Another feature of social media is interpersonal communication. Obviously social networks facilitate communication among users, by offering comment functions, email accounts, or chat. As research has already shown for social networks, communication partners frequently know their counterparts from everyday life, but this is not always the case.
Particularly when dealing with wikis, people with different backgrounds collaborate on a subject of common interest, although they have never met in person. Linking also comes into play in various contexts. It means adding someone to one’s ‘friends’ list; linking hypertexts in wikis; placing web links in personal weblogs; or simply having a URL for connecting content to external networks. Also, tagging can be understood as linking. The opportunity to connect content has significantly changed people’s use of media, as extensive searching is abandoned in favor of spontaneous and interest-based use.

 Technical Aspects of CMC
The issue of privacy in CMC is highly relative depending on the channel of communication. Telecommunication and internet service providers have access to communicational exchanges (voice calls, messages, chats, etc.) of people that use their platforms. For instance, Sahara Reporters was able to get a telephone conversation between Senator Dino Melaye and a high court judge, Akon Ikpeme. The former had been accused of bribing the later so as to secure a favourable judgment.
 Where social media is concerned, managers of the applications have an unrestricted access to personal accounts of subscribers. Recently, there was a convergence of Facebook Messenger and SMS account of subscribers. With this development, Facebook has direct access to users’ SMS platform. This however is an infringement of the privacy of subscribers. This is why there is an option where this service can be activated or deactivated.
Another level of privacy, most especially on social media is targeted at fellow users and/or followers. Here, the account owner decides who sees, reacts or respond to his/her posts. In a serious situation, the account owner can permanently block another person from accessing his/her page.
The place in security in CMC cannot be undermined. Here, security is conceptualized as measures put in place to avoid infiltration into a personal device and/or account.

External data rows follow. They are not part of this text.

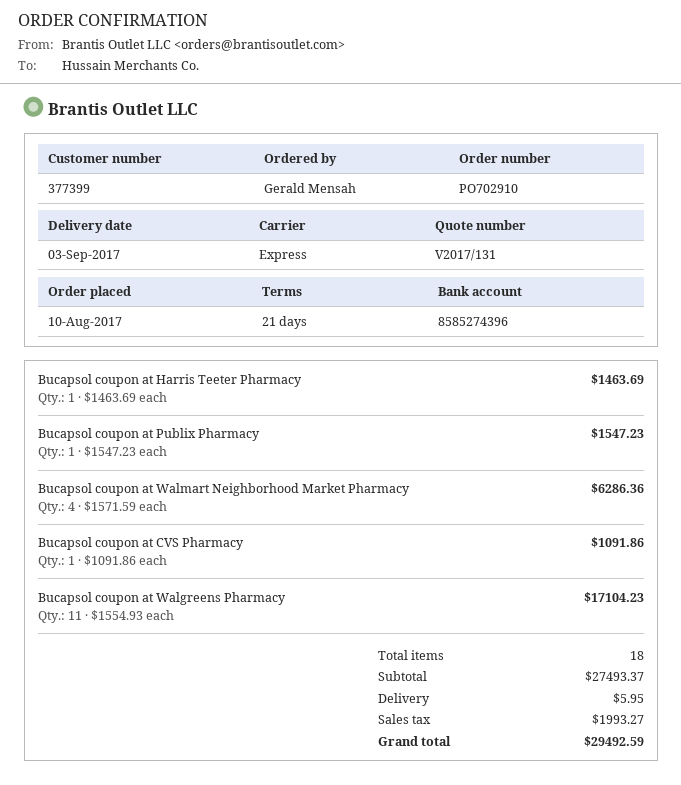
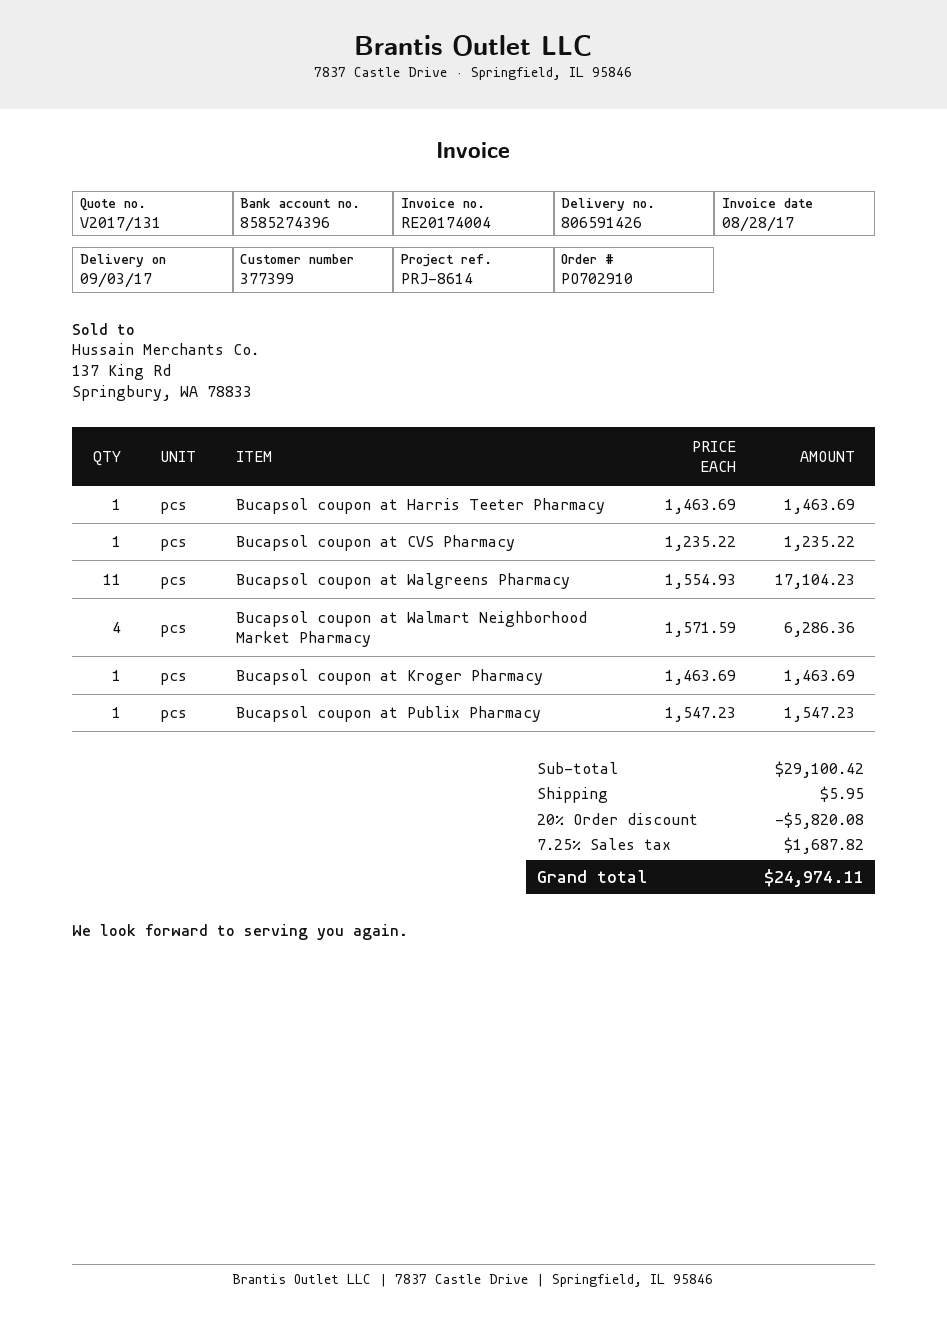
Bucapsol coupon at CVS Pharmacy: 1 x 1091.86 = 1091.86 -> 1 x 1235.22 = 1235.22
Bucapsol coupon at Kroger Pharmacy: none -> 1 x 1463.69 = 1463.69
subtotal: 27493.37 -> 29100.42
discount: none -> 20% = 5820.08
tax: 1993.27 -> 1687.82
total: 29492.59 -> 24974.11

This is why people involved in CMC should be wary malwares, spywares, hackers and viruses. Where telephonic communication is concerned, it is advisable for user to manage extraneous access to their devices by putting access code. More so, other CMC tools like electronic mail and social media also have access code that must be provided before access can be gained. It is no doubt that hackers can be on rampage, however it should be known that there is no smoke without fire. Consequently, account holders are expected to keep their access code secret, while also avoiding clicking on links from strange websites and individuals. Where group communication is concerned, identity of the participants should be authenticated before the commencement of the conversation.
Gadgets and Compatibility
Computer-mediated communication in recent times is taking a multimedia approach. This is why gadgets are being designed to suit various needs. For instance, usage purpose, social class, industry/profession, physical condition, physical environment, among others are some of the factors that determine gadget selection. In the case of mobile gadgets and computers, people can buy one based on the available funds. In addition to this, the profession which an individual belongs can also determine the gadget to use. For instance, while a communication lecturer uses a windows operating system, a security expert will prefer Linux. More so, someone that is physically impaired will use a digital Braille.

Media Outputs
Computer-mediated communication is usually relayed using text, voice, image and video. Text is the commonest as others are mostly seen as accompanists. It is necessaries for CMC users to have understanding of the various formats of the CMC so as to avoid “noise” and other technical disappointments. It is also important to note that the bigger and sophisticated a gadget is, the more its adaptability to different formats. For instance, a 3gp video will appear blurry or not play at all on big tablets.
Some of the popular formats include;
·         Text: Document (DOC.) Text (TXT.) Rich Text Format (RTF.) Portable Document Format (PDF.)
·         Audio: Music Player 3(MP3), Adaptive Multi-Rate Audio (AMR.) Windows Media Audio (WMA.)
·         Image: Joint Photographic Experts Group (JPEG), Portable Network Graphic (PNG) Tagged Image Format (TIFF).
·         Video: MP4,  (3rd Generation Partnership Project (3GPP), Audio Video Interleave (AVI) Flash Video (FLV)

Social Aspects of CMC
The advent of computer technology into communication has brought mixed developments – positively and negatively.  According to Kiesler, Siegel, and McGuire (1984), computer technologies are improving so swiftly these days that few of us comprehend even a small part of the change. Computers are transforming work and, in some cases, lives. Whether eager for this or resistant, many people believe the organizational, social, and personal effects of computers will be deeply felt.
Establishing and Maintaining Relationships
One of the social importance of CMC is that it helps in building new relationships, while also improving on existing ones. The type of relationship could either be good or bad. These relationships spread across educational, business, romance, religion and other frontiers. Interestingly, CMC tools as social media and blogs help in widening the scope of relationships across international space. The limitations hitherto domiciled in face-to-face communication have been effaced to a reasonable extent.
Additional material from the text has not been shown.